Cantabria abre a via telemática para obter a permissão das conservas de salmão e truta

O Ministério do Ambiente do Governo da Cantábria permitirá a via telemática para distribuir as licenças restantes das conservas de salmão e truta e também para os pescadores a quem foram concedidas as suas conservas para pescar em conservas de truta. da Cantábria permitirá a via telemática no próximo dia 1 de Junho para a distribuição de licenças de pesca excedentárias em conservas de trutas e também para os pescadores de salmão a quem tenham sido concedidas as suas conservas desde Outubro passado, e ainda não tinha feito o pagamento da mesma, pode finalmente obter a licença e, portanto, ir pescar dentro da legalidade.

Até agora apenas aqueles que tinham feito este procedimento antes de ser decretado o estado de alarme podiam ir tentar a sua sorte nos rios Cantábricos, o que deixou um bom número de pescadores resignados a regressar para manter as suas artes e renunciar a praticar a pesca do salmão porque não havia telemática ou cara para o fazer. E que apesar do facto de desde segunda-feira passada, 25 de Maio, a Cantábria ter entrado na segunda fase do desconfinamento e a prática deste desporto nos rios da região ser novamente permitida.

“Até agora os procedimentos administrativos eram suspensos pelo Estado de Alarme e os escritórios fechados, porque temos de minimizar o influxo de público para as dependências. A partir de 1 de Junho são novamente activados e será activado um procedimento via telemática para que os pescadores de salmão possam ter a licença para a sua reserva”, argumenta Antonio Lucio, director geral do Ambiente Natural do Governo da Cantábria, para explicar a razão da situação e a tomada da medida.
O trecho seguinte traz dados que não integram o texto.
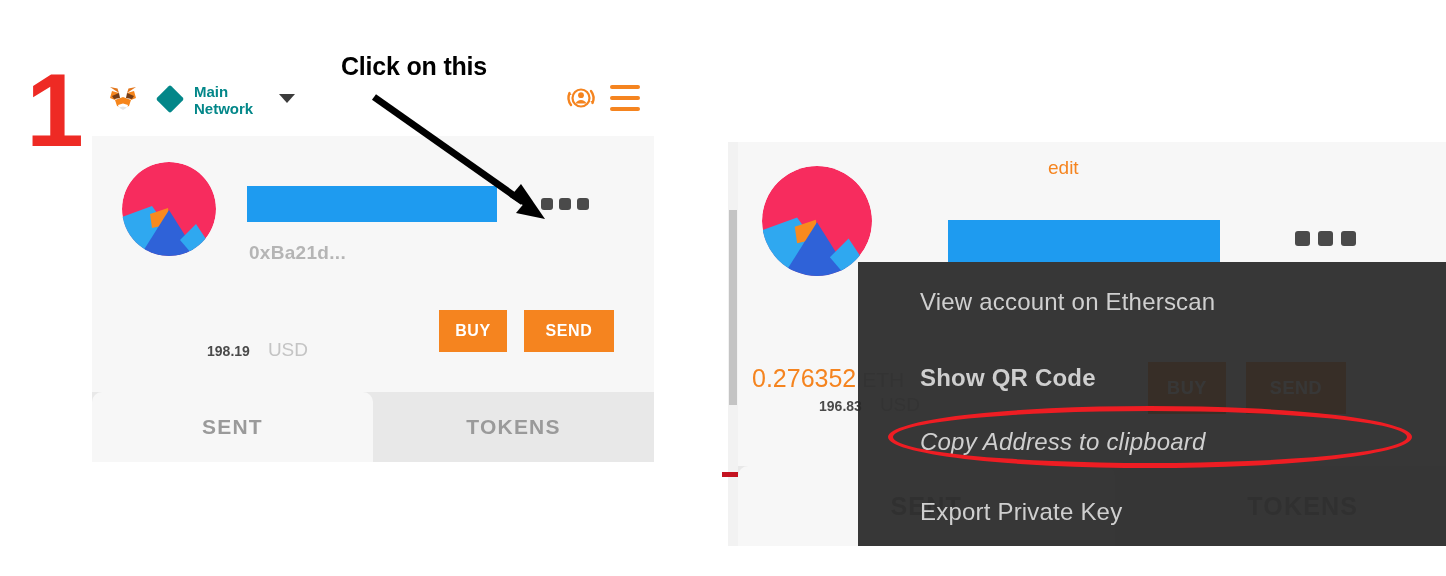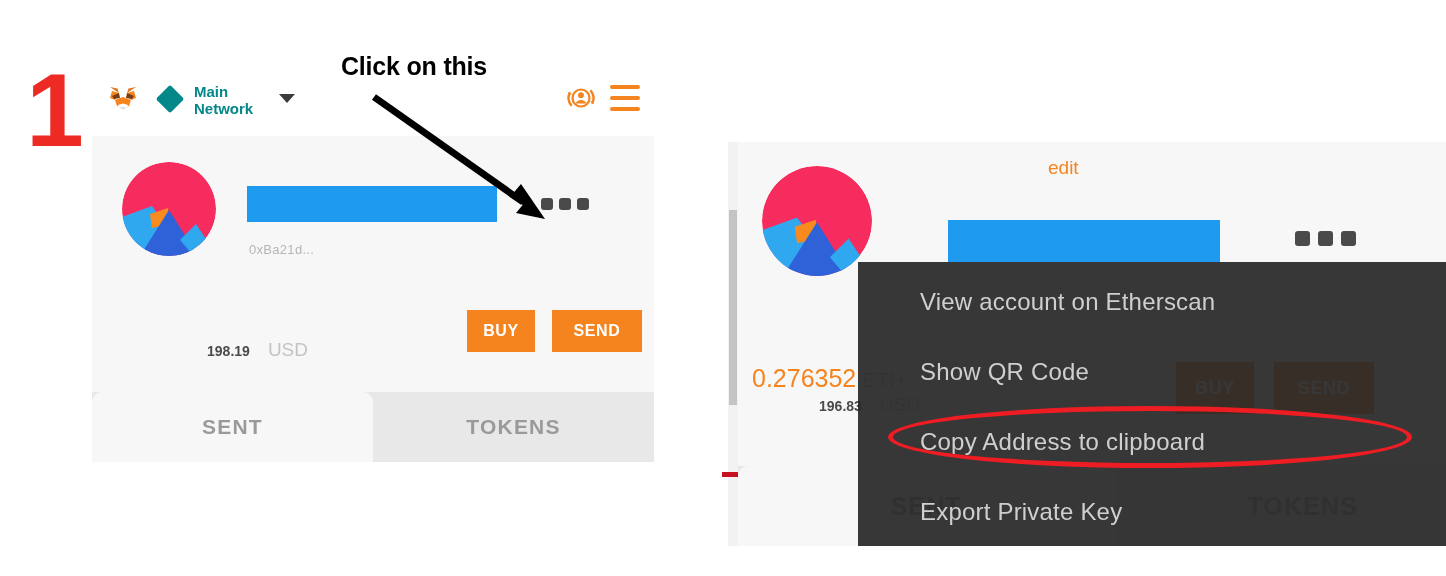"0xBa21d..." .addr-text { font-size: 13px -> 19px; font-weight: none -> bold }
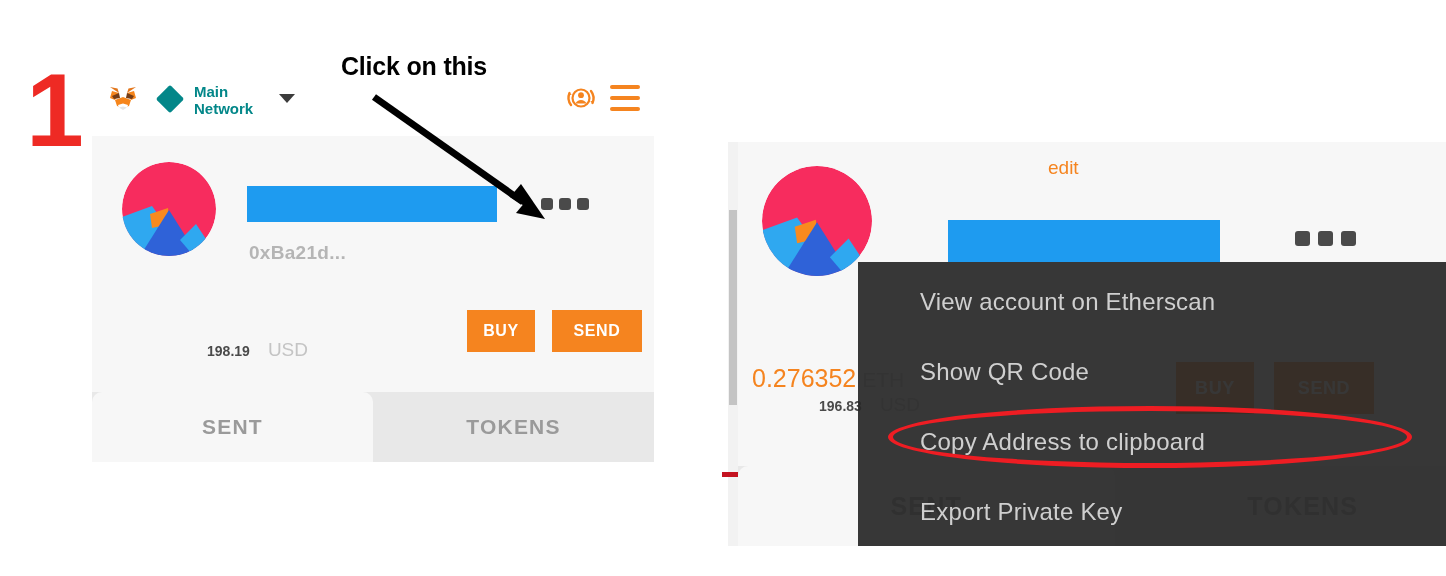"BUY" .btn-orange { margin-left: 28px -> none }
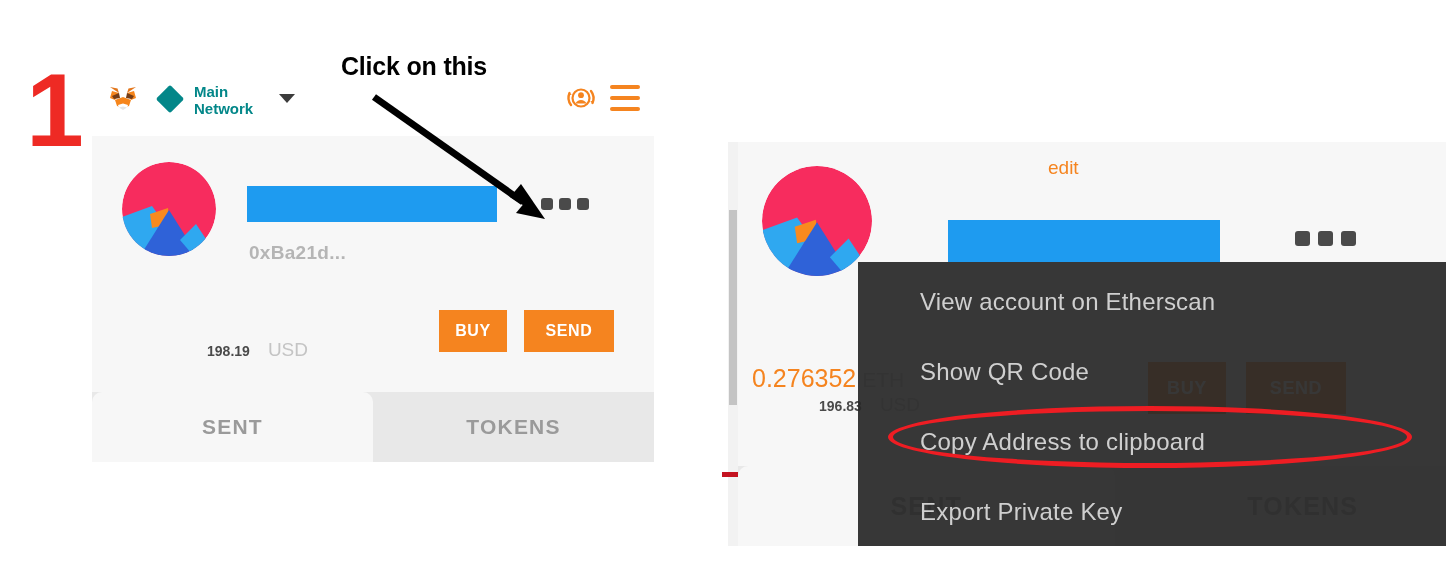"Show QR Code" div.dd-item { font-weight: none -> bold; top: 96px -> 102px }
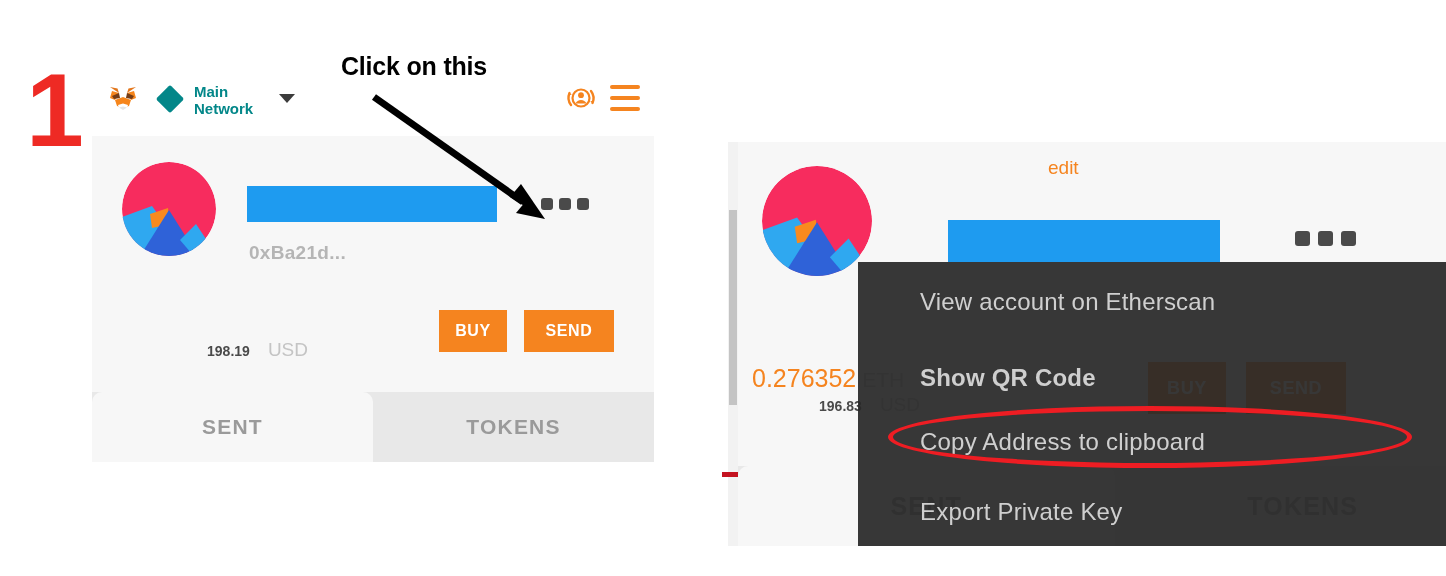"Copy Address to clipboard" div.dd-item { font-style: none -> italic }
A verdade é que a decisão chega mesmo a tempo porque o grupo de pescadores já estava perturbado com uma situação que eles consideravam injusta. “É normal que queiram abrir a pesca, mas não dêem as licenças que são atribuídas aos pescadores? Eles não apresentam as razões pelas quais tomam estas medidas ou colocam meios telemáticos”, queixou-se ontem José María Díaz, da Associação Club Ribera del Nansa. “Alguns pescadores têm-no pago com o respectivo recibo e outros não. O problema é este último. Os rios são abertos uma semana antes do previsto para a segunda fase, mas não fornecem a carta de pagamento para fornecer as respectivas licenças e pescar na legalidade”, acrescentou Diaz.

Os pescadores ficaram aborrecidos porque não lhes foi dada uma resposta ou como realizar o processo

“Desde que eles acreditem o pagamento através da web, enviamos-lhes a licença como se a entregássemos à mão. Podem descarregá-lo” Antonio Lucio, director do ambiente natural

Ontem o governo reagiu e procurou uma solução para o problema. Antonio Lucio diz que “sim, poderia fazer o pagamento em qualquer altura, o que acontece é que não sendo os procedimentos administrativos em funcionamento não lhes poderiam dar a documentação. Agora poderão descarregá-lo”, diz ele. Os procedimentos devem ser feitos através do Escritório Virtual do Governo de Cantábria, no endereço . O procedimento é simples, só devem fazer o pagamento através do escritório virtual do Tesouro e anexar o recibo de pagamento ao correio [email protected] para que, uma vez recebido pelo Governo, os utilizadores descarreguem a licença da reserva e possam ir para os rios sem receio de incorrer em infracção.

“Neste caso como a reserva, na ausência de pagamento, já é sua, não há problema de concordância com ninguém. Assim, vemos a fórmula que, ao creditarmos o pagamento, enviamos-lhes a permissão da reserva como se a tivéssemos dado na mão, mas desta forma não têm de vir buscá-la e não têm de lhes dar uma marcação para apenas levantarem um papel, “esclarece Lúcio”.

Procedimento

Para a prática da pesca continental, é atribuído aos pescadores licenciados um número com o qual participam num sorteio que tem lugar no mês de Outubro. O número vencedor é o primeiro a escolher a área, ou seja, o trecho do rio onde se quer pescar, bem como o dia para realizar a actividade. Alguns destes pescadores não pagaram pela sua reserva na altura em que esta lhes foi atribuída porque, de acordo com os regulamentos actuais, podem pagar em qualquer altura antes da data de abertura. As regras indicam que se o número de peças for atingido, neste caso o salmão, prefixado pela Administração, esse rio será fechado e não se poderá pescar mais. É por isso que muitos pescadores pagam a reserva mesmo dias antes de verificarem que serão capazes de ir sem obstáculos.